---- Extracted material

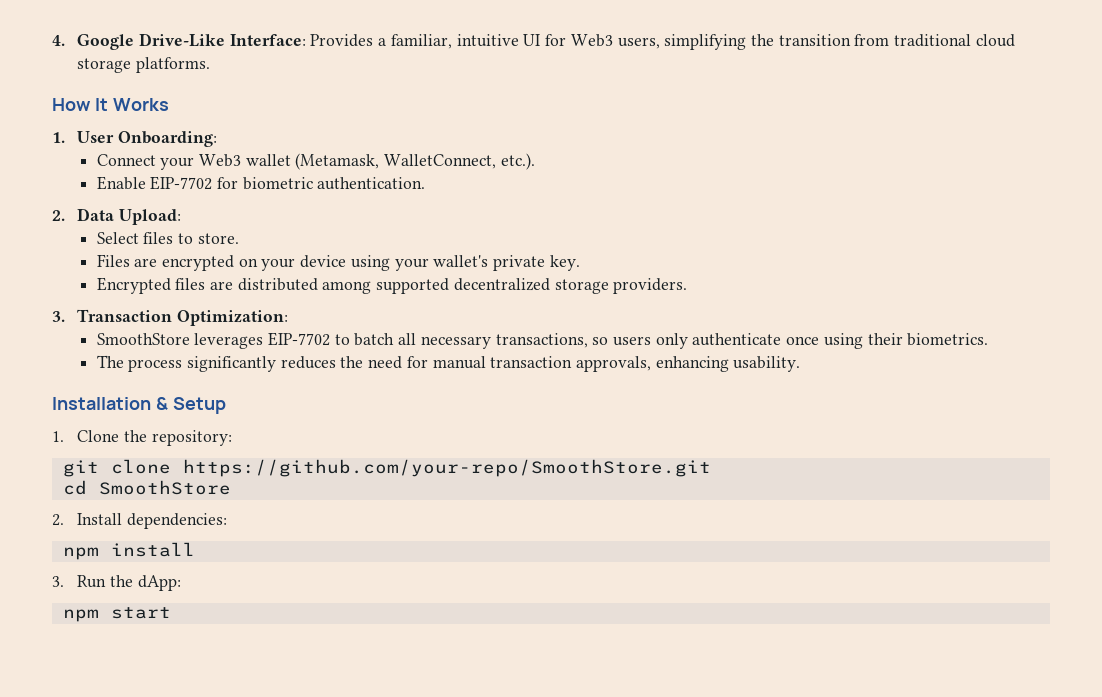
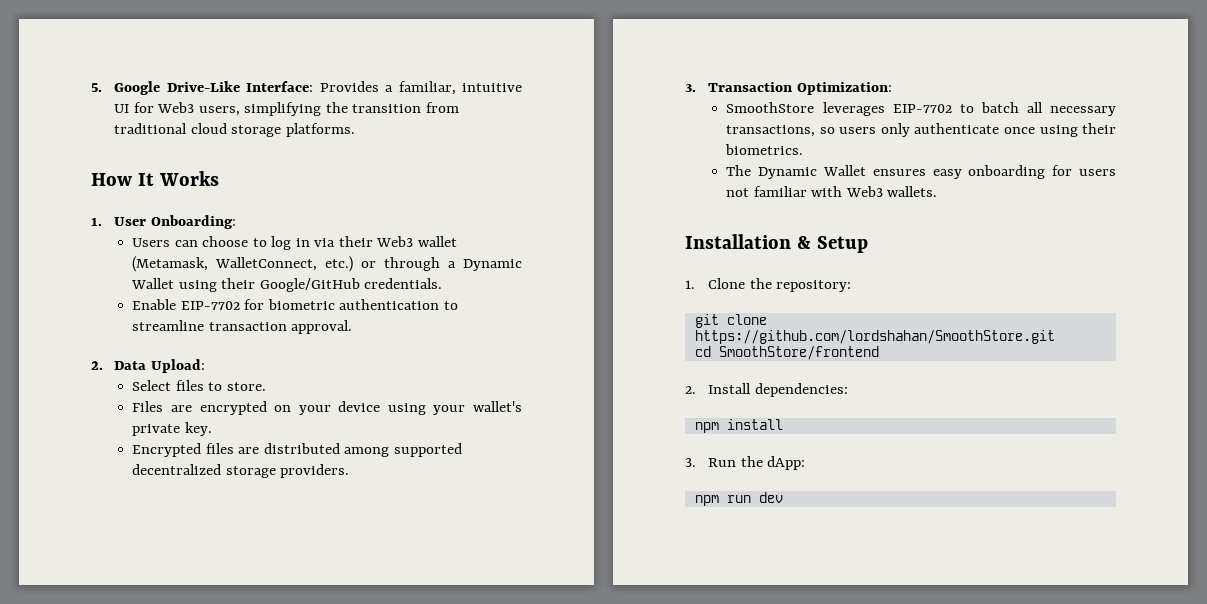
- 4. Google Drive-Like Interface: Provides a familiar, intuitive UI for Web3 users, simplifying the transition from traditional cloud storage platforms.
+ 5. Google Drive-Like Interface: Provides a familiar, intuitive UI for Web3 users, simplifying the transition from traditional cloud storage platforms.
- Connect your Web3 wallet (Metamask, WalletConnect, etc.).
+ Users can choose to log in via their Web3 wallet (Metamask, WalletConnect, etc.) or through a Dynamic Wallet using their Google/GitHub credentials.
- Enable EIP-7702 for biometric authentication.
+ Enable EIP-7702 for biometric authentication to streamline transaction approval.
- The process significantly reduces the need for manual transaction approvals, enhancing usability.
+ The Dynamic Wallet ensures easy onboarding for users not familiar with Web3 wallets.
- git clone https://github.com/your-repo/SmoothStore.git
+ git clone https://github.com/lordshahan/SmoothStore.git
- cd SmoothStore
+ cd SmoothStore/frontend
- npm start
+ npm run dev

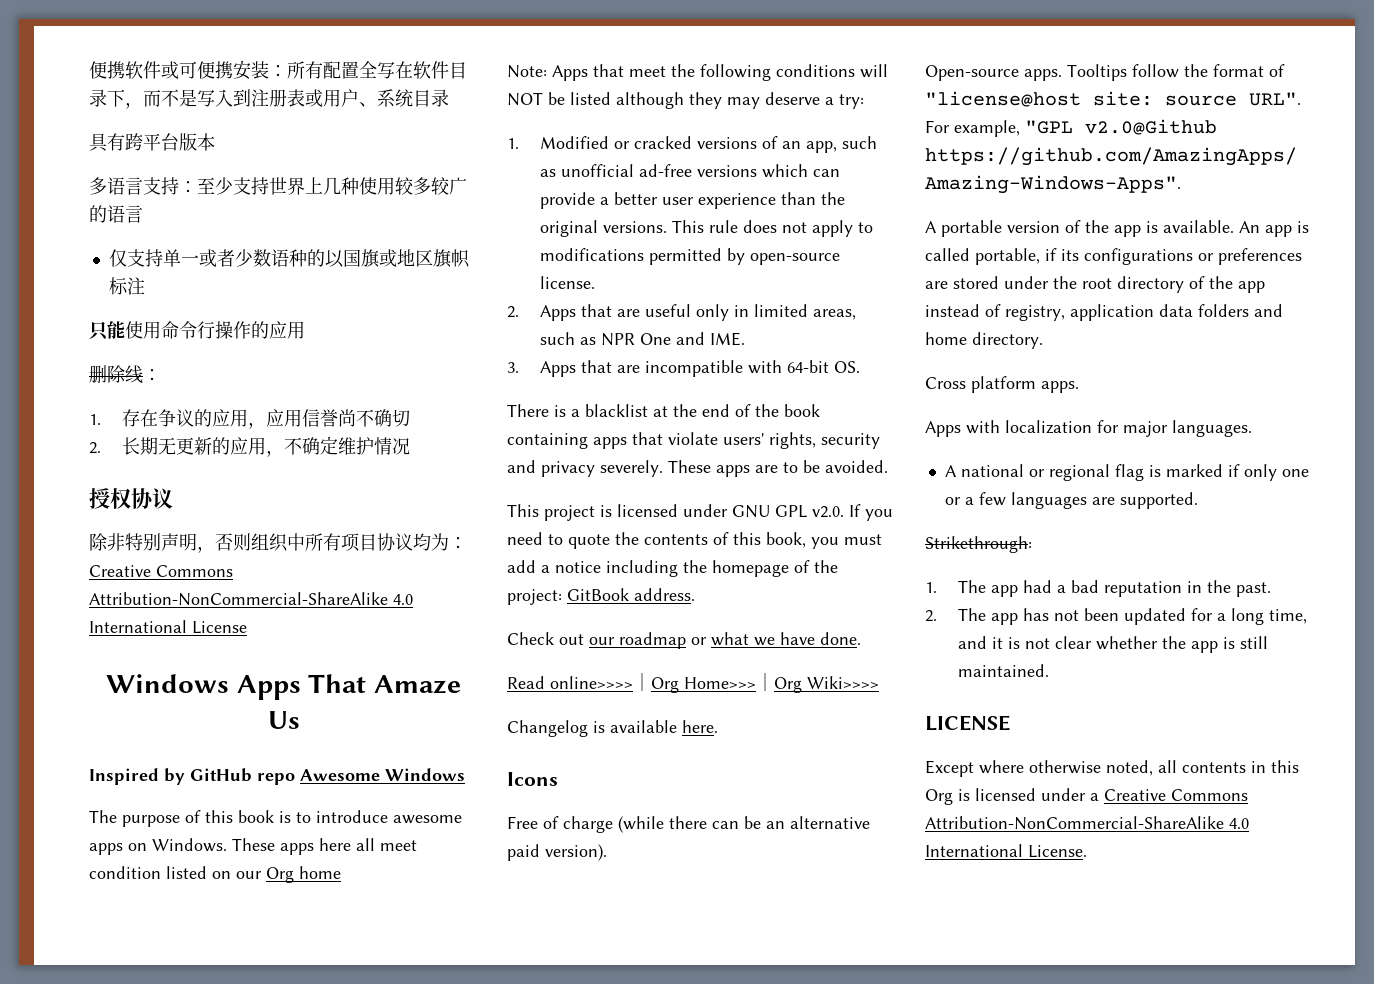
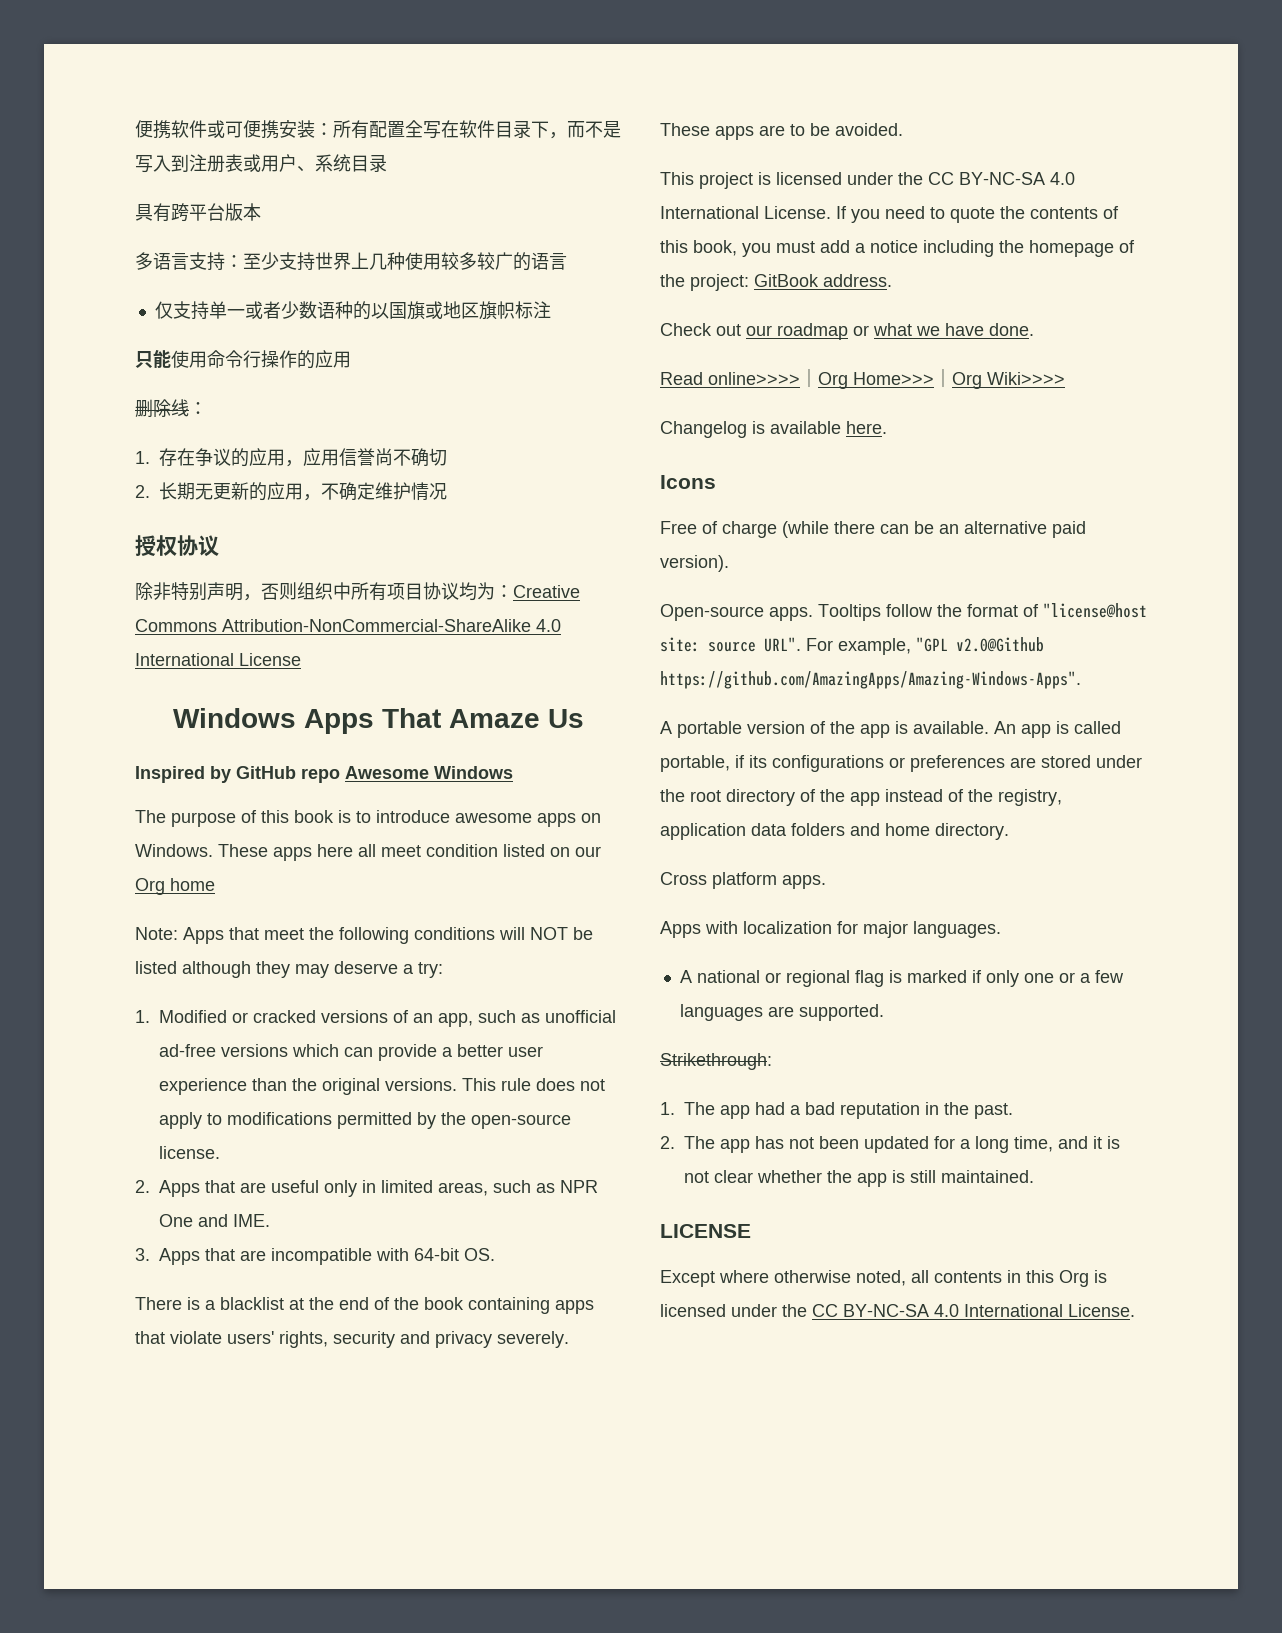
- This rule does not apply to modifications permitted by open-source license.
+ This rule does not apply to modifications permitted by the open-source license.
- This project is licensed under GNU GPL v2.0. If you need to quote the contents of this book, you must add a notice including the homepage of the project: GitBook address.
+ This project is licensed under the CC BY-NC-SA 4.0 International License. If you need to quote the contents of this book, you must add a notice including the homepage of the project: GitBook address.
- An app is called portable, if its configurations or preferences are stored under the root directory of the app instead of registry, application data folders and home directory.
+ An app is called portable, if its configurations or preferences are stored under the root directory of the app instead of the registry, application data folders and home directory.
- Except where otherwise noted, all contents in this Org is licensed under a Creative Commons Attribution-NonCommercial-ShareAlike 4.0 International License.
+ Except where otherwise noted, all contents in this Org is licensed under the CC BY-NC-SA 4.0 International License.

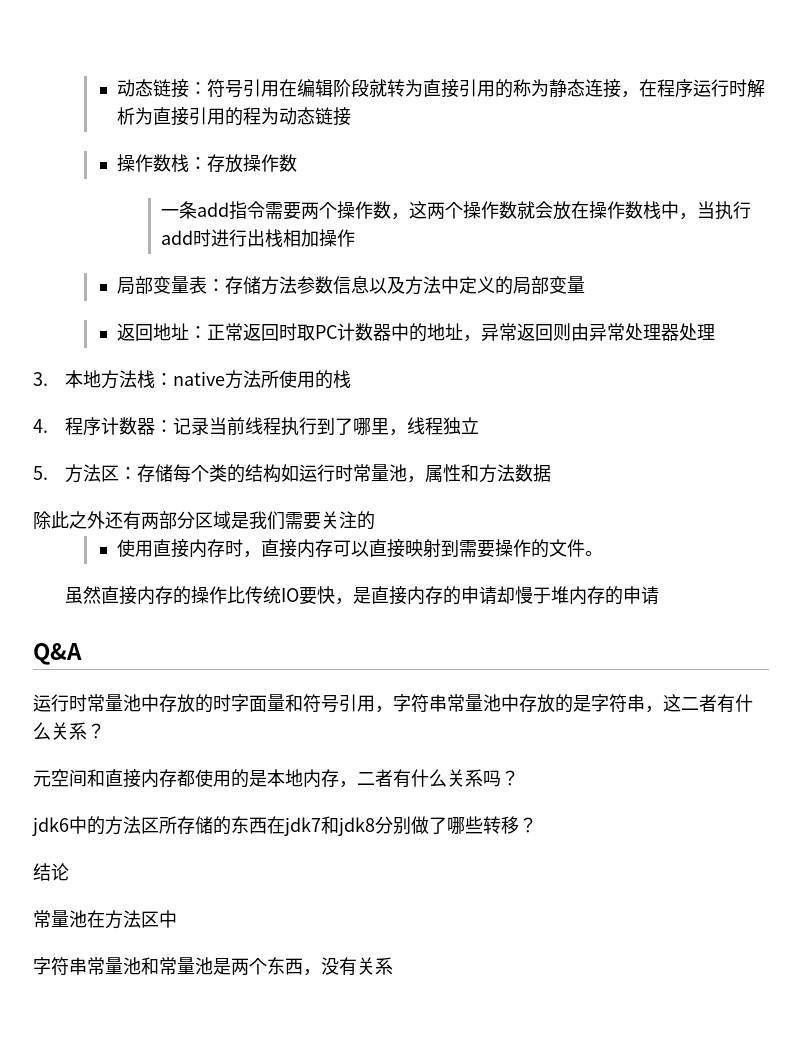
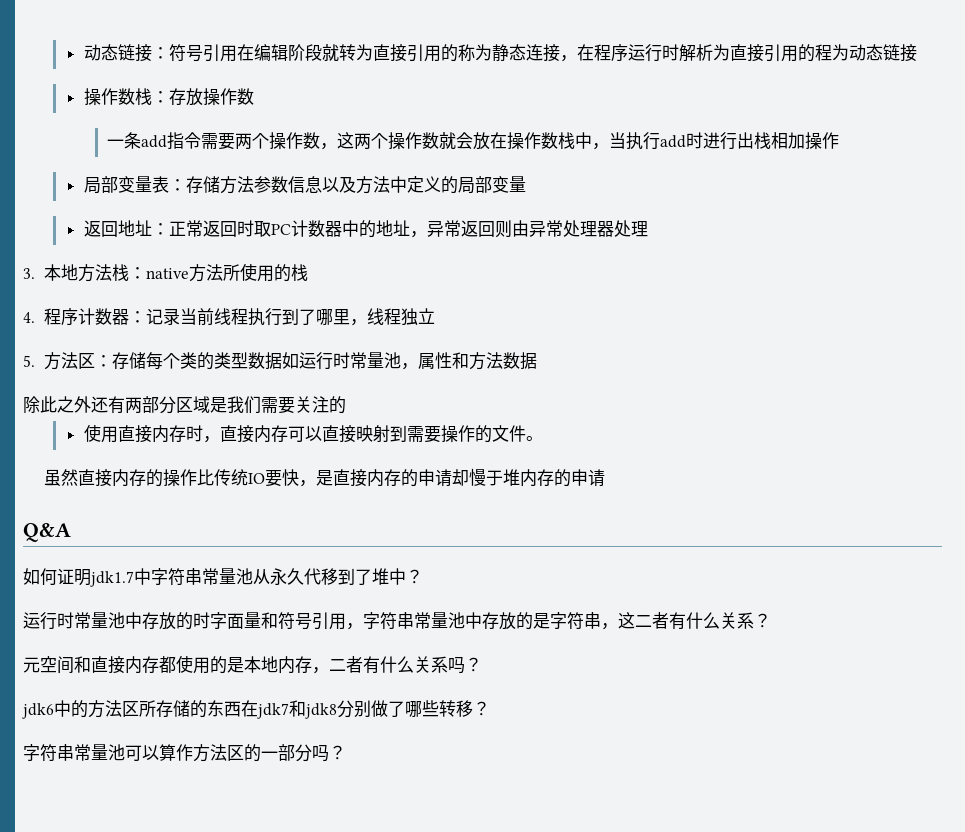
- 5.方法区：存储每个类的结构如运行时常量池，属性和方法数据
+ 5.方法区：存储每个类的类型数据如运行时常量池，属性和方法数据
+ 如何证明jdk1.7中字符串常量池从永久代移到了堆中？
- 结论
- 常量池在方法区中
- 字符串常量池和常量池是两个东西，没有关系
+ 字符串常量池可以算作方法区的一部分吗？

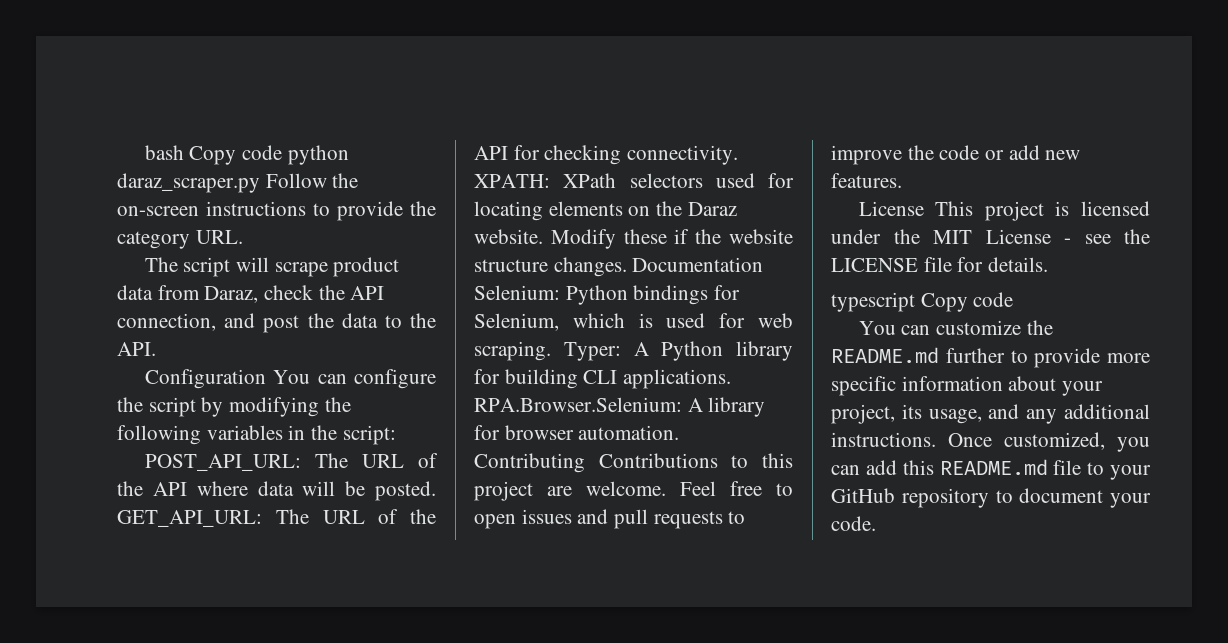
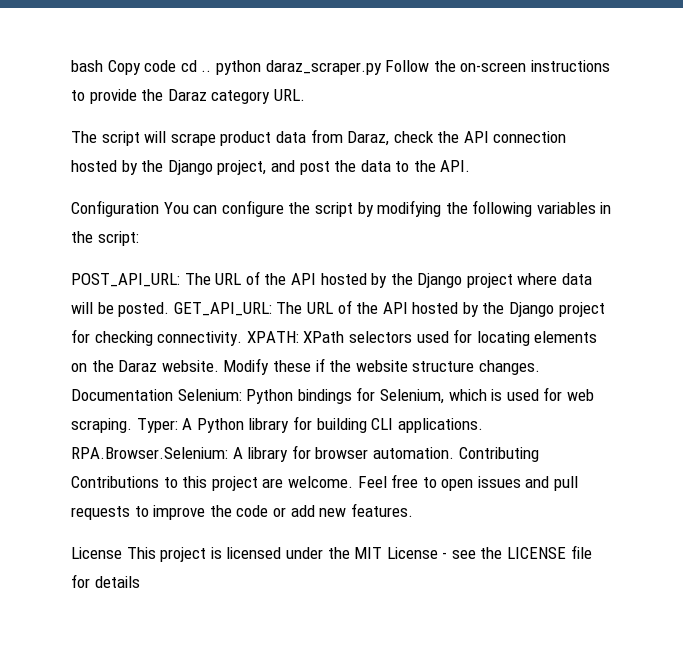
- bash Copy code python daraz_scraper.py Follow the on-screen instructions to provide the category URL.
+ bash Copy code cd .. python daraz_scraper.py Follow the on-screen instructions to provide the Daraz category URL.
- The script will scrape product data from Daraz, check the API connection, and post the data to the API.
+ The script will scrape product data from Daraz, check the API connection hosted by the Django project, and post the data to the API.
- POST_API_URL: The URL of the API where data will be posted.
+ POST_API_URL: The URL of the API hosted by the Django project where data will be posted.
- GET_API_URL: The URL of the API for checking connectivity.
+ GET_API_URL: The URL of the API hosted by the Django project for checking connectivity.
- License This project is licensed under the MIT License - see the LICENSE file for details.
- typescript Copy code
- You can customize the README.md further to provide more specific information about your project, its usage, and any additional instructions. Once customized, you can add this README.md file to your GitHub repository to document your code.
+ License This project is licensed under the MIT License - see the LICENSE file for details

--------

**Work item**
Without the pictures, repeat every record above exactly as written.

**Answer area**
- 4. Google Drive-Like Interface: Provides a familiar, intuitive UI for Web3 users, simplifying the transition from traditional cloud storage platforms.
+ 5. Google Drive-Like Interface: Provides a familiar, intuitive UI for Web3 users, simplifying the transition from traditional cloud storage platforms.
- Connect your Web3 wallet (Metamask, WalletConnect, etc.).
+ Users can choose to log in via their Web3 wallet (Metamask, WalletConnect, etc.) or through a Dynamic Wallet using their Google/GitHub credentials.
- Enable EIP-7702 for biometric authentication.
+ Enable EIP-7702 for biometric authentication to streamline transaction approval.
- The process significantly reduces the need for manual transaction approvals, enhancing usability.
+ The Dynamic Wallet ensures easy onboarding for users not familiar with Web3 wallets.
- git clone https://github.com/your-repo/SmoothStore.git
+ git clone https://github.com/lordshahan/SmoothStore.git
- cd SmoothStore
+ cd SmoothStore/frontend
- npm start
+ npm run dev

- This rule does not apply to modifications permitted by open-source license.
+ This rule does not apply to modifications permitted by the open-source license.
- This project is licensed under GNU GPL v2.0. If you need to quote the contents of this book, you must add a notice including the homepage of the project: GitBook address.
+ This project is licensed under the CC BY-NC-SA 4.0 International License. If you need to quote the contents of this book, you must add a notice including the homepage of the project: GitBook address.
- An app is called portable, if its configurations or preferences are stored under the root directory of the app instead of registry, application data folders and home directory.
+ An app is called portable, if its configurations or preferences are stored under the root directory of the app instead of the registry, application data folders and home directory.
- Except where otherwise noted, all contents in this Org is licensed under a Creative Commons Attribution-NonCommercial-ShareAlike 4.0 International License.
+ Except where otherwise noted, all contents in this Org is licensed under the CC BY-NC-SA 4.0 International License.

- 5.方法区：存储每个类的结构如运行时常量池，属性和方法数据
+ 5.方法区：存储每个类的类型数据如运行时常量池，属性和方法数据
+ 如何证明jdk1.7中字符串常量池从永久代移到了堆中？
- 结论
- 常量池在方法区中
- 字符串常量池和常量池是两个东西，没有关系
+ 字符串常量池可以算作方法区的一部分吗？

- bash Copy code python daraz_scraper.py Follow the on-screen instructions to provide the category URL.
+ bash Copy code cd .. python daraz_scraper.py Follow the on-screen instructions to provide the Daraz category URL.
- The script will scrape product data from Daraz, check the API connection, and post the data to the API.
+ The script will scrape product data from Daraz, check the API connection hosted by the Django project, and post the data to the API.
- POST_API_URL: The URL of the API where data will be posted.
+ POST_API_URL: The URL of the API hosted by the Django project where data will be posted.
- GET_API_URL: The URL of the API for checking connectivity.
+ GET_API_URL: The URL of the API hosted by the Django project for checking connectivity.
- License This project is licensed under the MIT License - see the LICENSE file for details.
- typescript Copy code
- You can customize the README.md further to provide more specific information about your project, its usage, and any additional instructions. Once customized, you can add this README.md file to your GitHub repository to document your code.
+ License This project is licensed under the MIT License - see the LICENSE file for details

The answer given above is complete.